* WHAT YOU NEED TO DO *
Pick out every line of the entries below where "shipping" occurs, and copy those lines.
=== PROVIDED RECORDS ===
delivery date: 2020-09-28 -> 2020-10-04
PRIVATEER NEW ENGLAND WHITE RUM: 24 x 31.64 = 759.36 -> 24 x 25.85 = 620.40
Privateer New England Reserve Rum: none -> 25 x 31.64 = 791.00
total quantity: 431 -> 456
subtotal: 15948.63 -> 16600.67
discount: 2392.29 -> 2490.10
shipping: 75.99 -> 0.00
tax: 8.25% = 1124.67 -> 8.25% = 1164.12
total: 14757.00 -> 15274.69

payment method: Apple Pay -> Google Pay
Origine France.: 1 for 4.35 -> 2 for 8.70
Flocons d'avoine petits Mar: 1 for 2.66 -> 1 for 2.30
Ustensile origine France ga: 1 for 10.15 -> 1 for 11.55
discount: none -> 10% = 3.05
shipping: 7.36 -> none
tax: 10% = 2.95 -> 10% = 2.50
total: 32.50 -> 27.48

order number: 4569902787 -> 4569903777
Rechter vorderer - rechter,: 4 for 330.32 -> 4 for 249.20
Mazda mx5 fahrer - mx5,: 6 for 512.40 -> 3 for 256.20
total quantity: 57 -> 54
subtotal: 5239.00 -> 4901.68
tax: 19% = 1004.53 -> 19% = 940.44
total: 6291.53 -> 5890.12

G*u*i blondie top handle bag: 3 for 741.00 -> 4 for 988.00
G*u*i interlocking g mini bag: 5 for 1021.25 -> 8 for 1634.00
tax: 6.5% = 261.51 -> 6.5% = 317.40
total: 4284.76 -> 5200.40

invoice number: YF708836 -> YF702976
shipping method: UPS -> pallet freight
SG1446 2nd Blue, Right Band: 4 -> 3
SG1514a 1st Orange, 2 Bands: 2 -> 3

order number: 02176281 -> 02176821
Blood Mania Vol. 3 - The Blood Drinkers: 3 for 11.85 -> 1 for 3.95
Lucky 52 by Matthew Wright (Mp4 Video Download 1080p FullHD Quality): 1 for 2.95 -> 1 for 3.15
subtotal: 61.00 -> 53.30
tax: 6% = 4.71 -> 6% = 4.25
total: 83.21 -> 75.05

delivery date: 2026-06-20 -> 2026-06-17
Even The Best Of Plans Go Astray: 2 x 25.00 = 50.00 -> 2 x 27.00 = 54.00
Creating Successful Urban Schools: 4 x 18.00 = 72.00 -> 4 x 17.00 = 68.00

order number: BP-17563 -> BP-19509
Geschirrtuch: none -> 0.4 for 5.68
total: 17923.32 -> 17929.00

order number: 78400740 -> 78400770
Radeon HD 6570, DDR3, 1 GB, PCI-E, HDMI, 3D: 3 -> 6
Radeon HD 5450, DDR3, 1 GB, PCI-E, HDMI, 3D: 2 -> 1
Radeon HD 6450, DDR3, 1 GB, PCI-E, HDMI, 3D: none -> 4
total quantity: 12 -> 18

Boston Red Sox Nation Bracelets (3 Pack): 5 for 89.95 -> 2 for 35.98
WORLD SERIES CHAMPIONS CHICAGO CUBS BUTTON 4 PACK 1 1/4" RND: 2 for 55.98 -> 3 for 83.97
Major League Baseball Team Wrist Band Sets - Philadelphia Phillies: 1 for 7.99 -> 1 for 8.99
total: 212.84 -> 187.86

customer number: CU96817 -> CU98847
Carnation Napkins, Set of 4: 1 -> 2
===
* RESULT OF THE TASK *
shipping: 75.99 -> 0.00
shipping: 7.36 -> none
shipping method: UPS -> pallet freight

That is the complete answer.